先日、Blu-rayでのきれいな映像に魅せられてしまったので
さっそくAmazonでなにかディスクを買ってみようと思った。
なんとなく持っておきたくなったのが1994年の「フォレスト・ガンプ」。

この映画ですらもう20年も前だと言う事にちょっと驚きを隠せないのだけど
これは恐らく公開当時に見たわけじゃなくて、後からビデオか何かで見た記憶がある。

朝発注したらヘタすると夜には届くというAmazonの恐ろしさ。
さっそく見てみると先日見た「バック・トゥ・ザ・フューチャー」の様な
映像のきれいさはあまり感じなかったし、特典映像すら全く入ってない
簡素すぎるパッケージにも少々萎えてしまった。

30代目前あたりに見たであろう映画の内容は、40半ばの今どう感じたかというと
実直にただ文字通り「走り続けた」主人公フォレストの人生と
迷走し続けたヒロイン、ジェニーの人生が対照的に描かれているのに気づいた事。

身体的なハンディがあった為に虐められた子供時代を過ぎ、
ハイスクールでアメフトの選手になり大学では一躍ヒーローに。
その後従軍してベトナム戦争に参加して、事業を興して大成功というのは
いかにもアメリカの描く「夢」というフォーマットをマンガ的にまで高めた人生ですな。

それに対してジェニーが歩いた人生は
父親からの性的虐待という余りにもヘヴィーな幼年時代を過ごした後に
ここから解き放たれるために、とフォークシンガーを志すものの
ヌードグラビアに出た事が学校にバレてドロップアウト。
そして、あのヒッピー~フラワームーブメントに飲み込まれてしまい
ブラック・パンサー党という急進的な政治活動、そしてドラッグまみれという
いわばあの当時のアメリカの「恥部」とも言えるべき人生を歩いてる様に見えました。

僕は1971年生まれなので、いわゆる「ウッドストック」な時代感は
リアルタイムではないし、後から色んな物を見ても
ものすごく気持ち悪いものしか感じない。

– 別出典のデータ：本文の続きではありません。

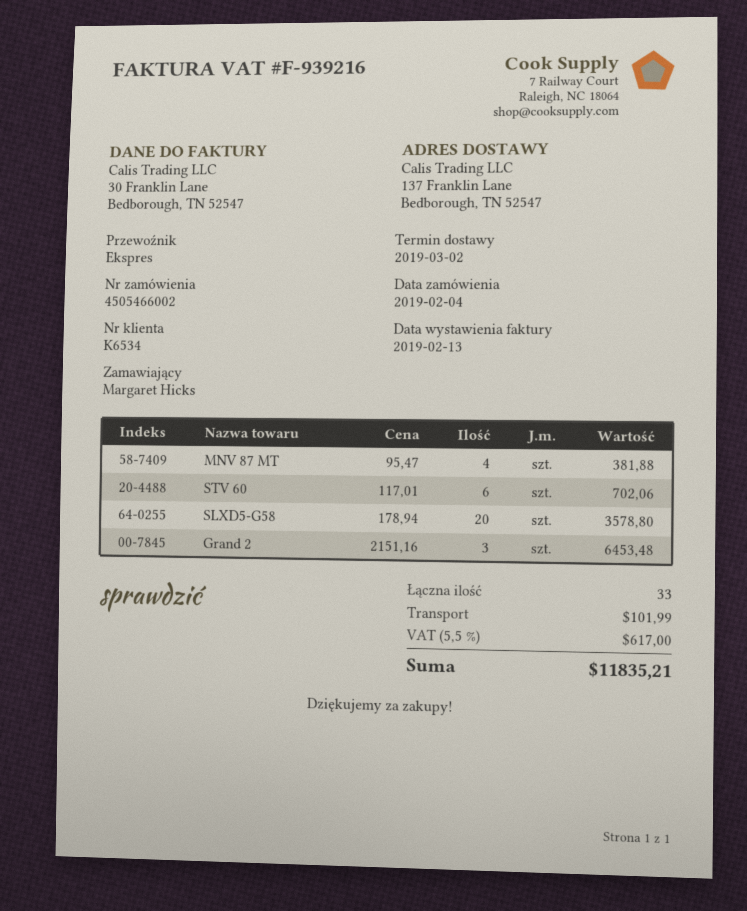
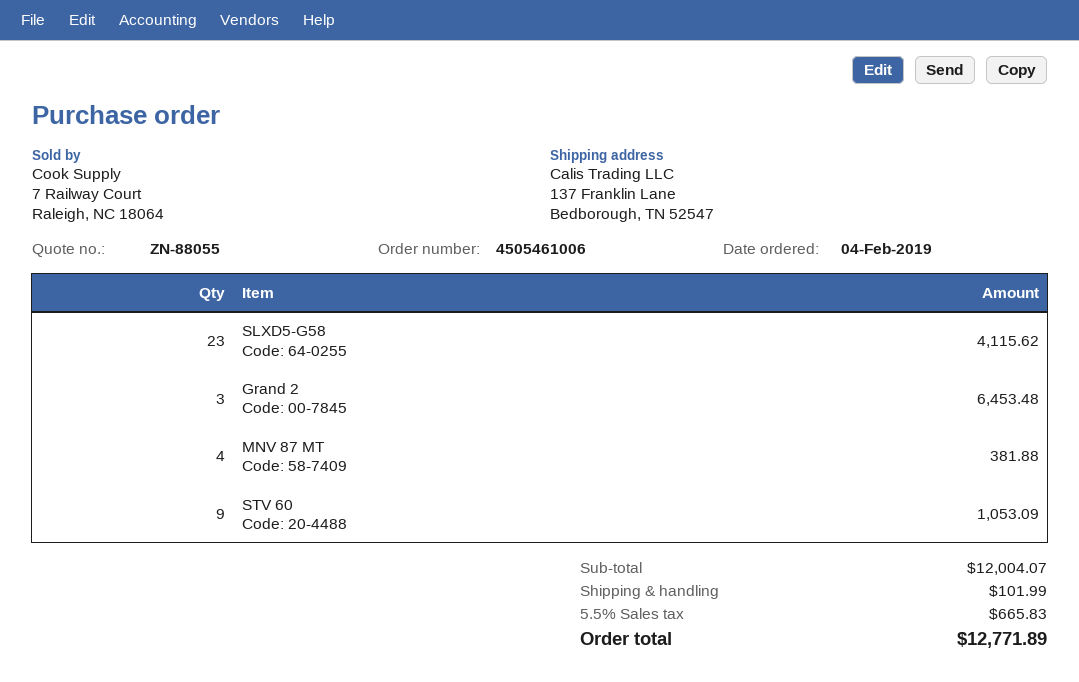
order number: 4505466002 -> 4505461006
STV 60: 6 for 702.06 -> 9 for 1053.09
SLXD5-G58: 20 for 3578.80 -> 23 for 4115.62
tax: 5.5% = 617.00 -> 5.5% = 665.83
total: 11835.21 -> 12771.89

ましてや憧れるなんて感情などない。
残されている映像や写真を見ても、あの空間には逆に不自由さしか感じないのですよ。

今回、改めてこの「フォレスト・ガンプ」を見て感じたのは
アメリカの世論として、あの「ヒッピー~フラワームーブメント」というのは
もしかしたら「恥ずべき物」として認識されているのかな、という疑問でした。

ちょうど同じ頃、日本でも学生運動という物が盛んでしたが
内ゲバを繰り返した後、同志リンチ事件~あさま山荘事件という流れにおいて
一気に支持層を失った流れがあります。

アメリカでもちょうどそれに当てはまるのがあのチャールズ・マンソン。
シャロン・テート殺人事件が明るみになって以来、ヒッピーに対する
一般社会の風当たりは一気に強くなっていったようで。

「自由」という言葉は人や国、それぞれの解釈もあるだろうし
意味はわからなくてもその言葉自体に魔力があるのはどの国だって同じだろう。
でも、ジェニーが求めた自由はアメリカの一般的な世論・道徳としては、
あまり模範的ではないという事なのかなーなんていう事を思いながら見てました。

しかし、ヒッピームーブメントが残したのはそういう側面だけではなくて
徹底した個人回帰を目指した結果、個人が使うコンピュータという物に
たどり着いて大成功を収めた人がいます。
そう、Appleの創業者のスティーヴ・ジョブスがこのヒッピー文化を
モロに体現してた人なんですなあ。
「フォレスト・ガンプ」の中でもダン小隊長が、出資する先として
アップルが登場しておりました。

この映画、流れるBGMもまさに「アメリカ音楽史」にふさわしいもので
1955年のエルヴィス・プレスリー「ハウンド・ドッグ」から
1980年のボブ・シーガー「アゲインスト・ザ・ウィンド」まで
これでもか、という名曲の目白押し。

昔見た時よりも、だいぶ曲名がわかるようになってました(笑)
55年から80年の音楽って個人的にはとてもストライクゾーンなので
このサントラも買って持ってます。
一時、ブックオフとかで500円ぐらいで買えたけどなあ。
ちなみにこのCD、劇中で流れてたものが全曲入ってるわけではないので注意。

ラストシーン、自分も乗ってた同じスクールバスに子供を乗せて見送った後の
フォレストがとても複雑な表情をしてるのはなんでなんでしょね。
あそこは笑顔で終わってもいいんじゃないのかな、とも思うんですが
「人生はここで終わりじゃなくまだまだ続く」という暗示なのかも知れません。